Eovaldi entered the Yankees' big game against the Houston Astros on Monday with a 4.24 ERA but a 13-2 record thanks to a healthy amount of run support in his 24 starts. As it has been throughout his career, his strikeout rate has been below league average at 6.62 strikeouts per nine innings (the league average this year is 7.68), all while his fastball has actually increased in velocity, averaging 97-98 miles per hour this season, about one mile an hour faster than last year.
However, on Monday, Eovaldi may have taken a huge step forward with an eight-inning, no-run performance in which he struck out seven, walked three and gave up just four hits, lowering his ERA to 4.00 with a FIP of 3.48.
It was the second-best start of his career, with a Game Score of 78, and more encouragingly, it was the continuation of a trend that has been developing over the last few months.
#Yankees Nathan Eovaldi has a 2.93 ERA over his last dozen starts.
— Ace of MLB Stats (@AceballStats) August 25, 2015
When I asked Eovaldi difference between April and now, he said, "It's night and day." He's pitching inside and throwing split w confidence.
— Jack Curry (@JackCurryYES) August 25, 2015
That's a massive turnaround from earlier in the season when, in his first 13 starts, he had an ERA of 5.12, a FIP of 4.07, and struck out just 50 in 70 1/3 innings. Keep in mind that this is a gentleman who averages 97-98 miles per hour on his fastball and routinely reaches triple digits.
Most pitches 100 MPH+ by a SP this year: Eovaldi 21 Gerrit Cole 2 Gausman 2 Syndergaard 1 Carlos Martinez 1
— Daren Willman (@darenw) August 25, 2015
That's all well and good, you might say, but it doesn't mean jack squat if that fastball is straight as an arrow and his secondary pitches are garbage. For the season, batters are hitting .343 with a slugging percentage of .470 against his fastball, and .301 with a .425 slugging percentage against his slider (according to Brooks Baseball). His curve and splitter have yielded better results, but the fastball and slider are the two pitches he has thrown most often.
However, in his 11 most recent starts heading into Monday, batters were hitting just .276 with a .379 slugging percentage against his fastball and .286 with a .357 slugging against his slider, a marked improvement over his full season totals.
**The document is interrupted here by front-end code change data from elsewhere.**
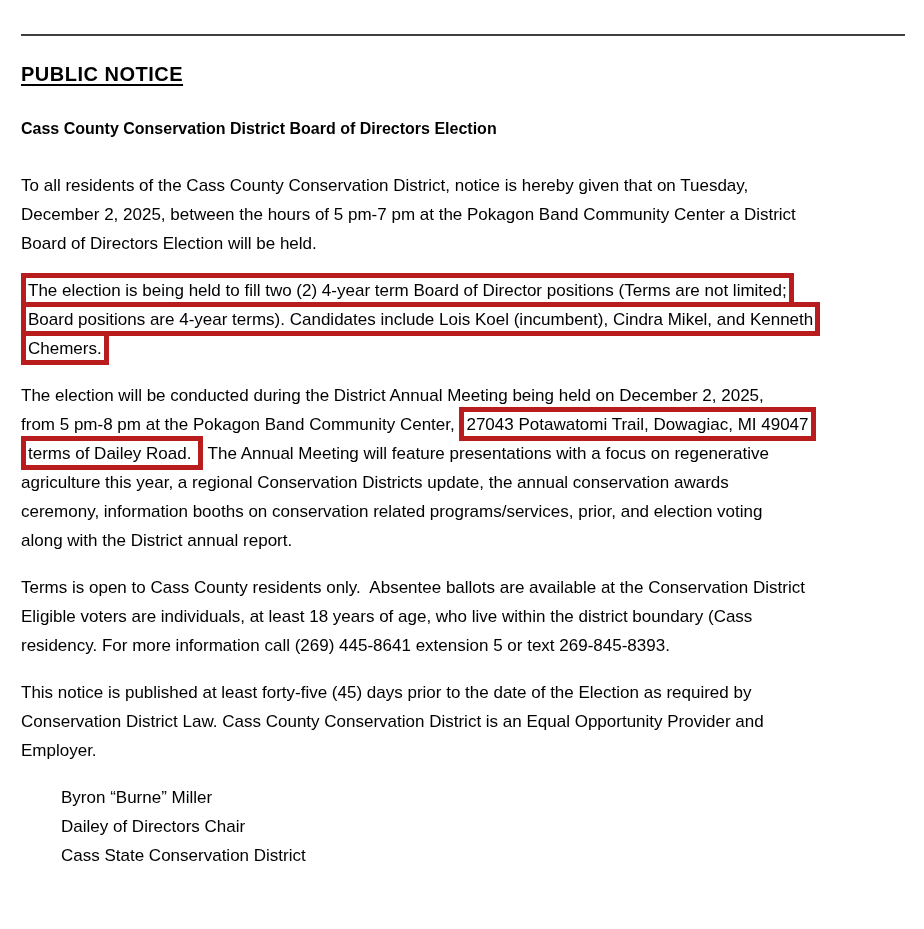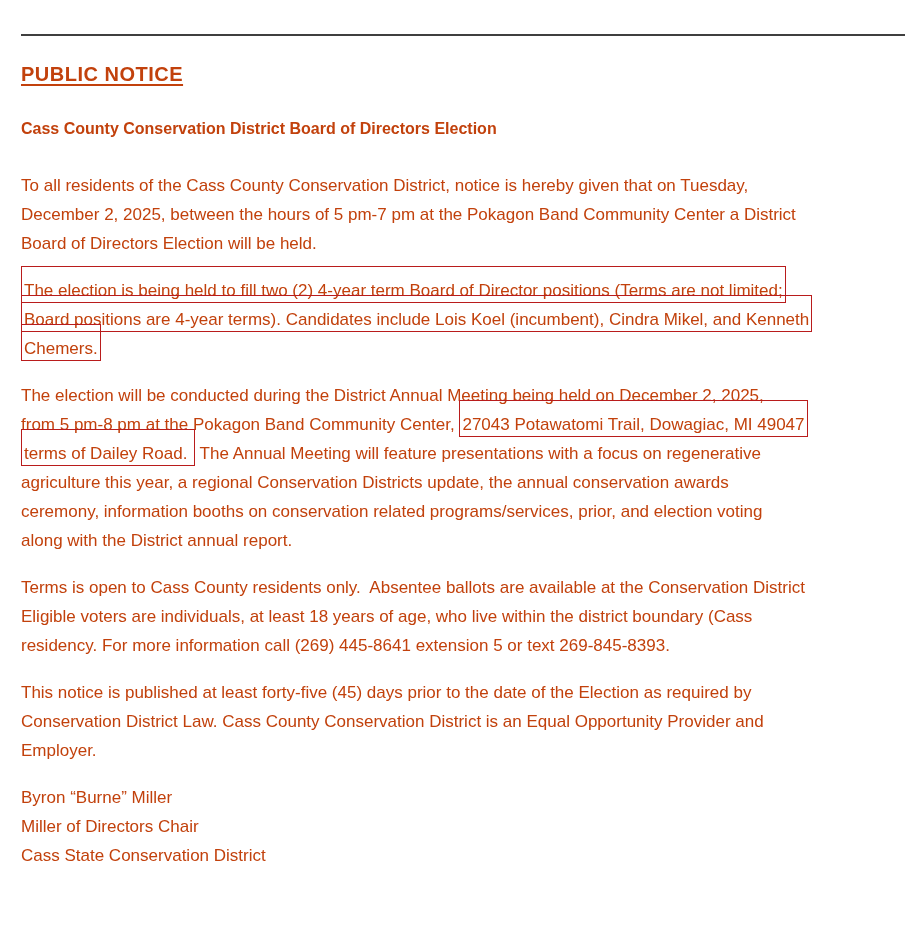--- a/index.html
+++ b/index.html
@@ -11,7 +11,7 @@
     background: #ffffff;
     overflow: hidden;
     font-family: "Liberation Sans", sans-serif;
-    color: #c2410c;
+    color: #000000;
   }
   .rule {
     margin: 34px 19px 0 21px;

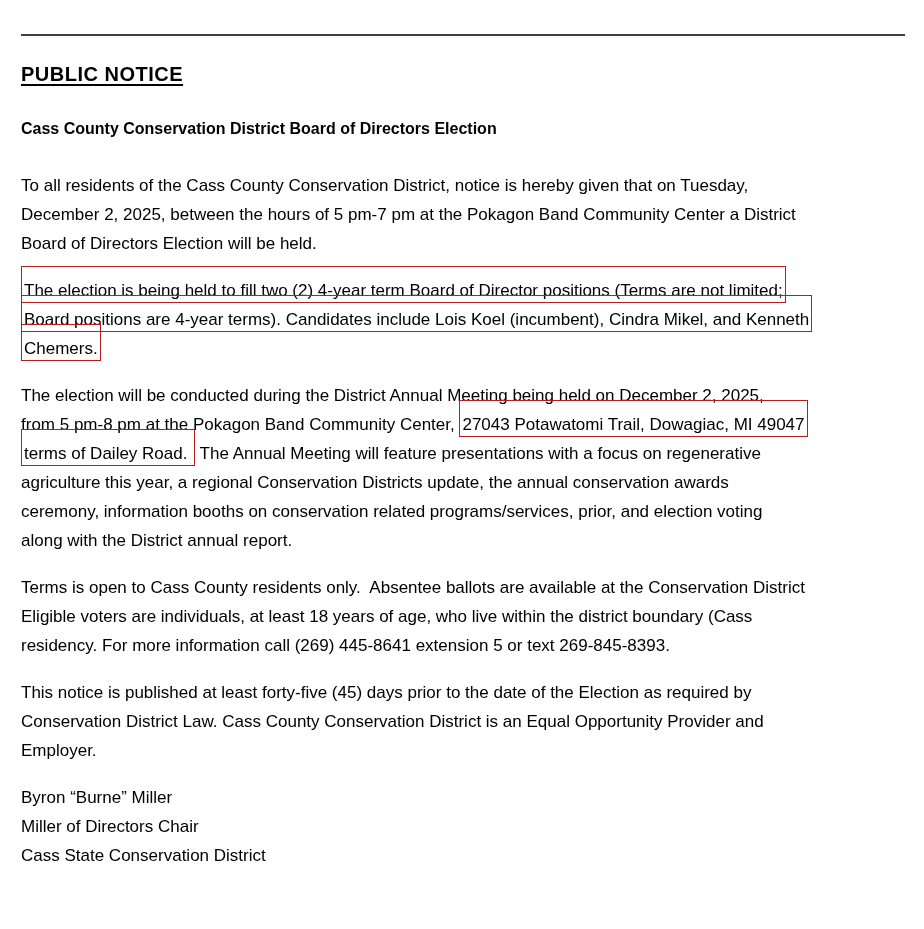--- a/index.html
+++ b/index.html
@@ -49,8 +49,8 @@
   }
   .seg { white-space: pre; }
   .seg.bordered {
-    border: 1px solid #b91c1c;
-    padding: 14px 2px 2px 2px;
+    border: 5px solid #b91c1c;
+    padding: 3px 2px 2px 2px;
   }
 </style>
 </head>

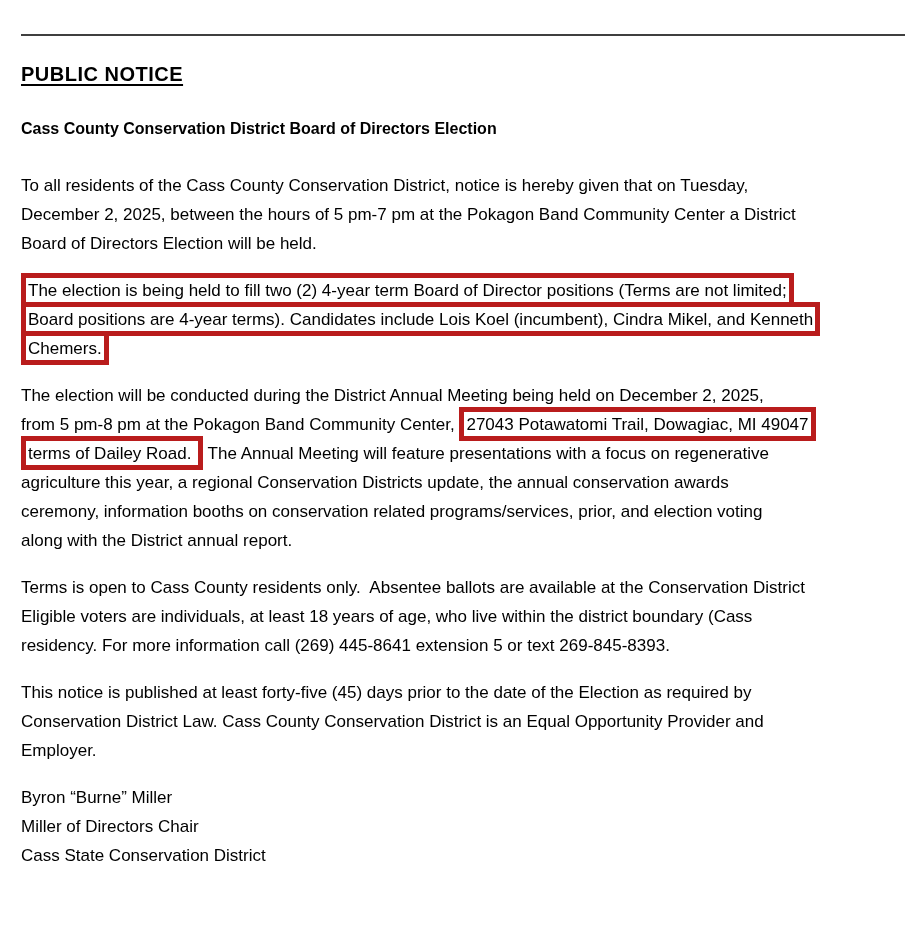--- a/index.html
+++ b/index.html
@@ -42,7 +42,7 @@
     font-size: 17px;
     line-height: 29px;
   }
-  .para:last-child { margin-bottom: 0; }
+  .para:last-child { margin-bottom: 0; margin-left: 40px; }
   .line {
     height: 29px;
     white-space: pre;

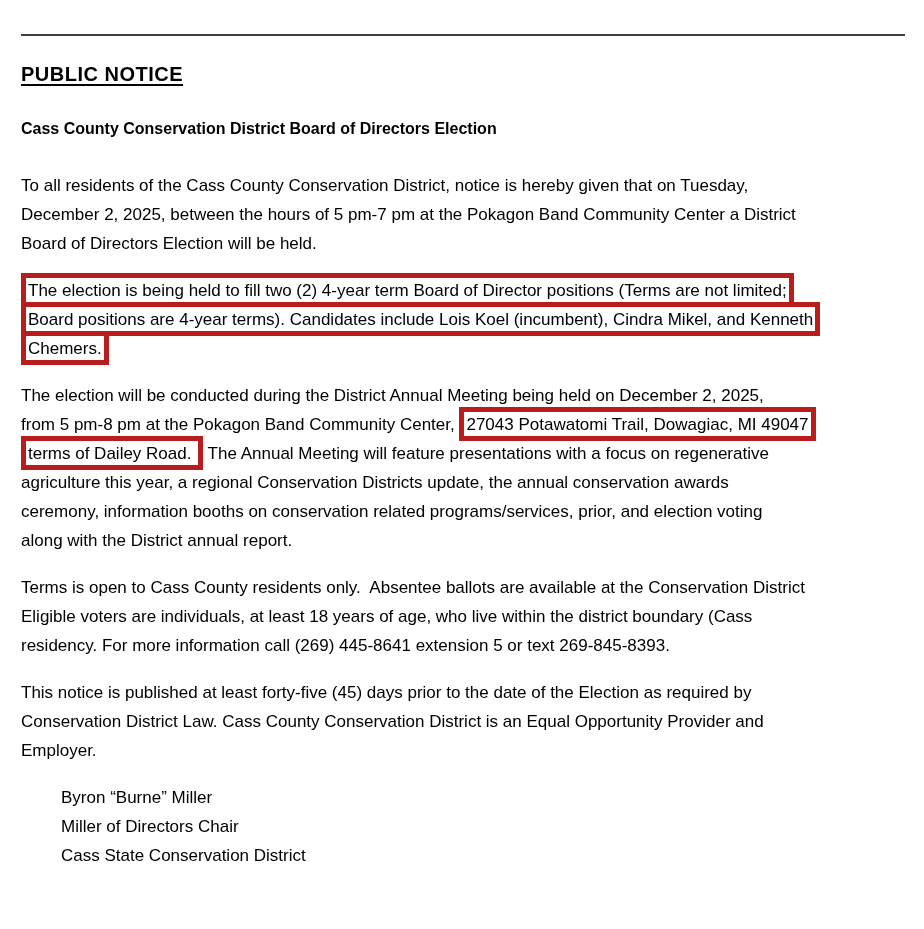--- a/index.html
+++ b/index.html
@@ -91,7 +91,7 @@
       </div>
       <div class="para">
         <div class="line"><span class="seg">Byron “Burne” Miller</span></div>
-        <div class="line"><span class="seg">Miller of Directors Chair</span></div>
+        <div class="line"><span class="seg">Dailey of Directors Chair</span></div>
         <div class="line"><span class="seg">Cass State Conservation District</span></div>
       </div>
     </div>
And Fangraphs' Eno Sarris noted that Eovaldi has developed a new grip to his split-finger pitch that has given it more late movement. He's trusting it more, and it's getting results, holding batters to a .196 average and .217 slugging percentage. More important, he's thrown it more than he has his slider (300 splits to 234 sliders according to Brooks Baseball) in those 11 outings before Monday.
If Eovaldi has found a secondary pitch that looks like his premium fastball but has late, downward movement to it, all of a sudden that upper 90s fastball becomes a real weapon, no matter how straight it is. And it could help make him a fantasy relevant starter down the stretch as the Yankees turn to him to help fill the gap left by CC Sabathia, who appears lost for the season with right knee inflammation.
While I wouldn't say you should "trust" that Eovaldi will drastically increase his strikeout rate and do what he did against Houston on a nightly basis, he's certainly someone to watch over his next few starts to see if perhaps we're seeing the evolution of a pitcher who is still just 25 years old.